Survivre et vivre, fondé par Grothendieck, a remis en cause les bienfaits du développement technoscientifique. Dans l’après-68, ce mouvement de scientifiques critiques rassemblés autour du mathématicien Alexandre Grothendieck dénonce la militarisation de la recherche et l’orientation mortifère du développement technoscientifique. Rapidement devenus les fers de lance d’une fronde antiscientiste, ces « objecteurs de recherche » ont créé un « laboratoire idéologique de la révolution écologique » dont ce livre raconte l’histoire tout en constituant une anthologie d’articles de leur revue.

"Décroiscience"

« En 1972 déjà, le mathématicien Alexandre Grothendieck, unanimement reconnu comme un des plus importants de l’histoire, écrivait : "Je ne veux pas dire que la seule cause de tous les maux, de tous les dangers [qui pèsent sur planète], ce soit la science. Mais en l’état actuel, la science joue un rôle important."

Ce constat n’a rien perdu de sa pertinence. Ni son interrogation : Allons-nous continuer la recherche scientifique ? La même année, à la question "Quelles sont les limites à la croissance économique ?", les auteurs du rapport Meadows répondaient : les ressources de la planète étant finies, comment peut-on diable imaginer une croissance sans fin ?

Plus d’un demi-siècle après, l’activité scientifique est principalement au service de la croissance économique. Visant à produire brevets, innovations et algorithmes, elle participe au problème plus qu’à la solution. Dès lors, ne faut-il pas plutôt envisager une "décroiscience" ? Une diminution volontaire et maîtrisée de la recherche scientifique. La question agace. Mais elle mérite d’être posée.

Aux prêtres de la religion scientifique qui voient dans la science la solution à tous les problèmes (qu’elle a souvent engendrés), ses critiques les plus radicaux répondent par l’arrêt de toute recherche scientifique.

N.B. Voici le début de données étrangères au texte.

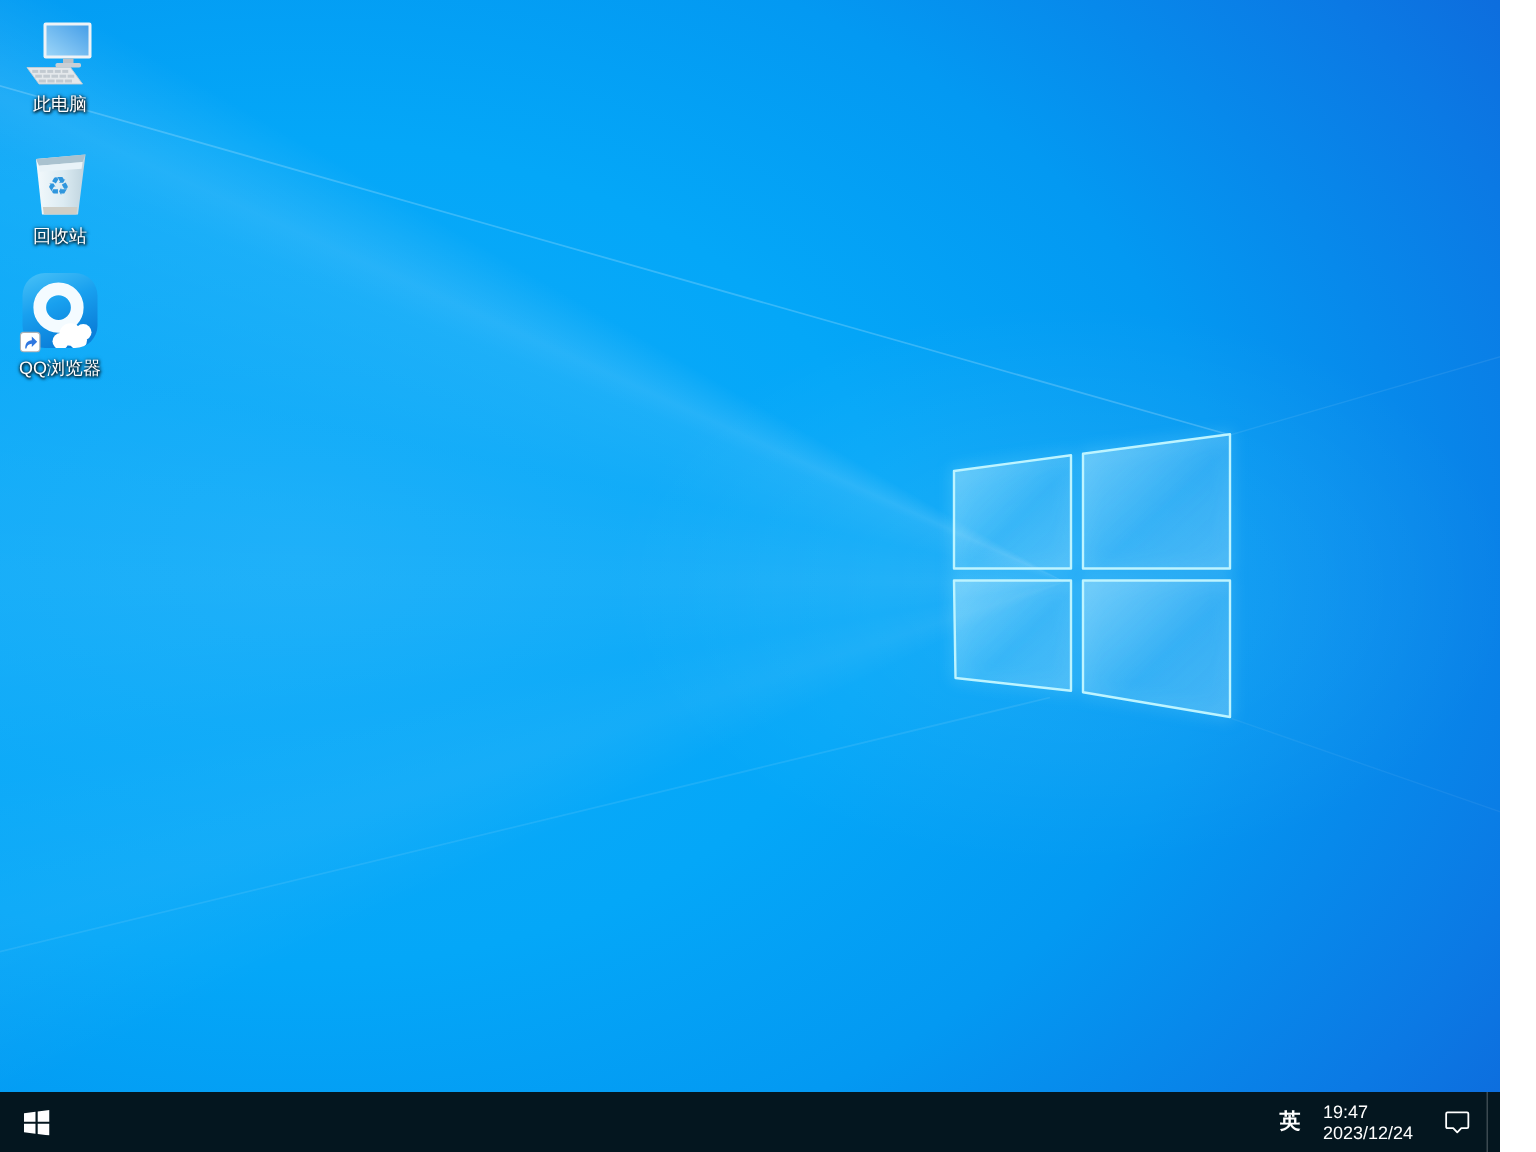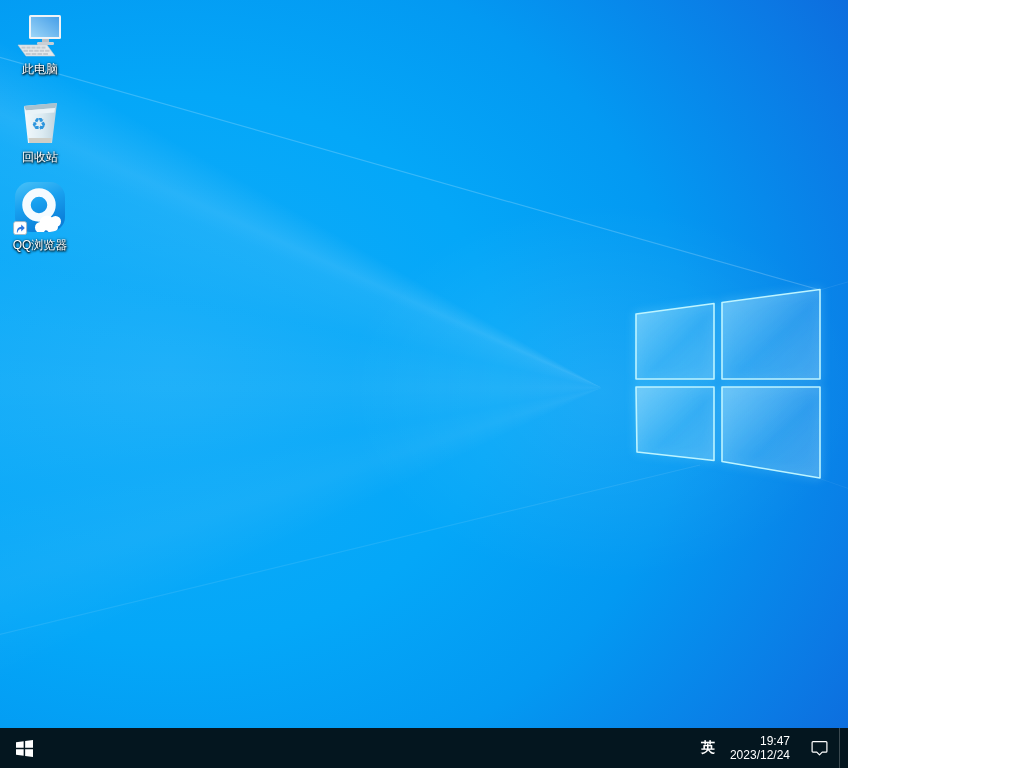"此电脑" .screen { width: 848px -> 1000px }
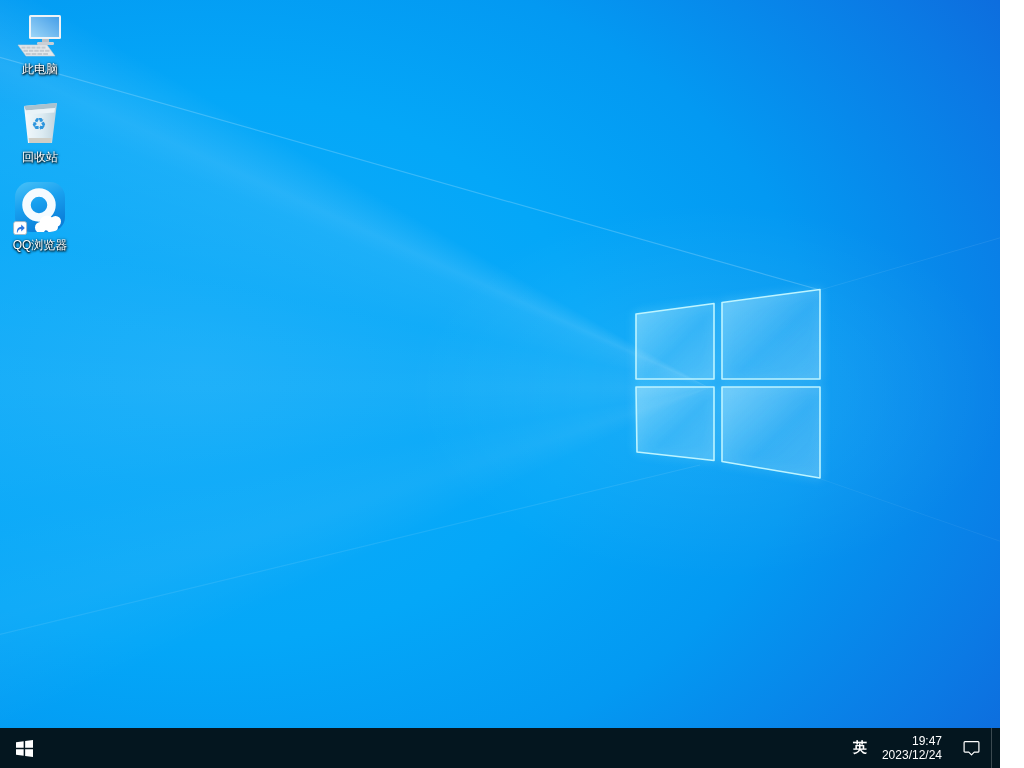"19:47" .clock { align-items: flex-end -> flex-start }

Évitant ces deux écueils, l’auteur de ce livre, épris de rationalité et amoureux des sciences, analyse les dysfonctionnements de la recherche, sa soumission aux diktats du capitalisme et des politiques de puissance. Contre la prééminence du quantitatif sur le qualitatif, il en appelle à remettre de la démocratie dans les décisions, les programmes, les finalités. Brider les sciences, car une conclusion s’impose : « Pas de décroissance sans décroiscience.

En réponse à l’urgence climatique, on assiste à d’intéressantes reconversions professionnelles. Ainsi un physicochimiste travaille désormais sur la boulangerie solaire, un spécialiste des nanotechnologies sur la sidérurgie solaire, une paléoclimatologue se reconvertit dans l’anthropologie des peuples arctiques, et un neurobiologiste du CNRS dans l’écologie politique. Un astrophysicien travaille désormais sur les problématiques socio-environnementales et un mathématicien explique que « ­face à l’extrême urgence de l’anéantissement biologique global, du dérèglement climatique, de la dérive ontologique de la civilisation occidentale et de l’effet catalytique du monde numérique dans cette destruction planétaire, [il s]’intéresse au démantèlement numérique ». Ou encore, un « groupe Grothendieck », constitué « d’étudiant·e·s, de démissionnaires de l’Université, de non experts experts de leur vie, de jardiniers utopistes et de fouineurs d’information », dénonce la collusion entre les recherches et les intérêts militaires. Ces points d’appui permettent d’esquisser ce que pourrait être une recherche au service de la décroissance.